The original post by Jaci was done on my behalf. I have additional information that hopefully will give further clues to identify the issue.
The large volumes of data is accumulating in “C:\Program Files\Splunk\var\lib\splunk\fishbucket\db” and not in the …\fishbucket\splunk_private_db folder.
Three days ago after identifying the fishbucket accumulation problem I used the clean command and deleted several Gigs of data on our domain controllers, but the data keeps accumulating (note: I use the example of our domain controllers because they generate the most events for Splunk to consume, but most or all of our Splunk clients have the problem). On one of the domain controllers there is already 1.75 Gigs in the …\fishbucket\db folder after being cleaned 3 days ago. What I believe is occurring is all of the events normally shipped off the indexer are still being shipped off, but additionally are ending up in the …\fishbucket\db folder. The question is why? I disabled the local app SplunkLightForwarder and deployed and enabled a new app called wsu-lightforwarder. As discussed in the first post wsu-lightforwarder is an exact copy of SplunkLightForwarder with the exception default-mode.conf. There must be a setting in default-mode.conf that is causing the problem, but I don’t know what.

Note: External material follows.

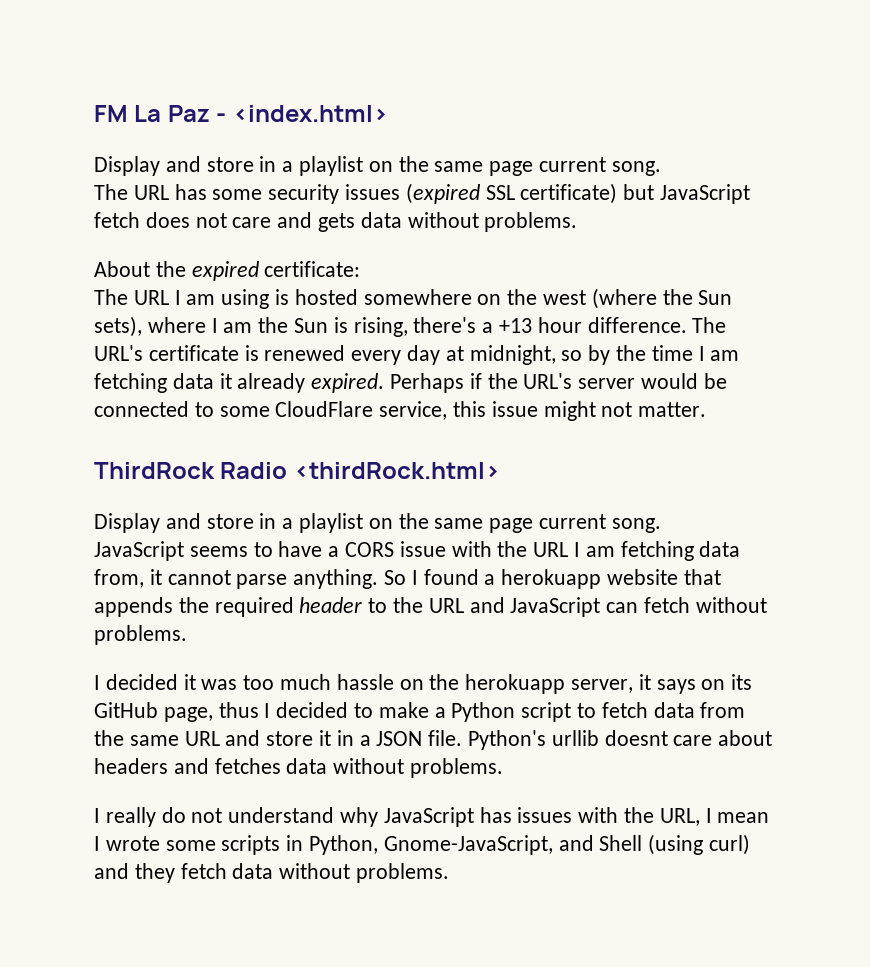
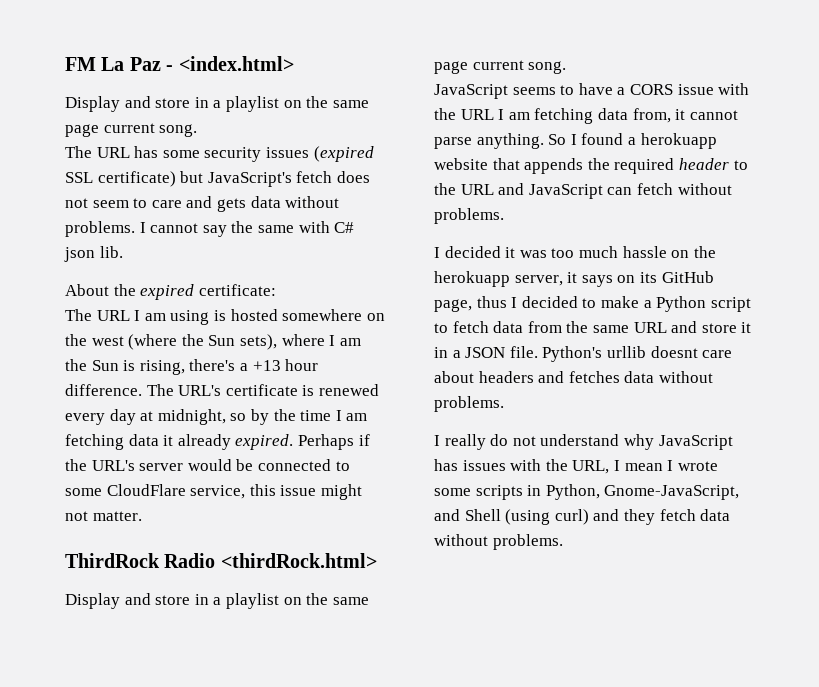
- The URL has some security issues (expired SSL certificate) but JavaScript fetch does not care and gets data without problems.
+ The URL has some security issues (expired SSL certificate) but JavaScript's fetch does not seem to care and gets data without problems. I cannot say the same with C# json lib.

As a test, on one of the domain controllers I disabled wsu-lightforwarder, re-enabled SplunkLightForwarder and used the clean command. This essentially reverted the Splunk client back to the original state before the problem started. I found the …\fishbucket\db folder did not grow. Then I went back to using my wsu-lightforwarder app and the problem started back up again. The problem is definitely with wsu-lightforwarder, and again the only difference with SplunkLightForwarder is default-mode.conf (see first post). What could be causing this? Can I just disable the fishbucket in index.conf? I need to keep the small footprint of a light forwarder, but must be able to output syslog, so I need find a way to make my wsu-lightforwarder app to work.
Thank you gkanapathy and mick for your posts. Any further help would be greatly appreciated.
You can delete the existing fishbucket contents with the command detailed here -
./splunk clean eventdata _thefishbucket
Splunk now trackes the files it has seen and indexed/forwarded in the splunk_private_db
directory in $SPLUNK_DB/fishbucket
so as long as the 'many gigs' of data isn't inside this directory, we can safely remove it.
The fishbucket index is not disabled. However, as of 4.0, it is not a Splunk index. The CRCs are stored in a completely different (and much smaller) data structure.
I have no idea what is in your fishbucket. If it's an old Splunk index left over from an upgrade, you can probably delete the splunk index part of it just fine. (The actual new CRC data is still stored in the fishbucket folder, but a different subfolder.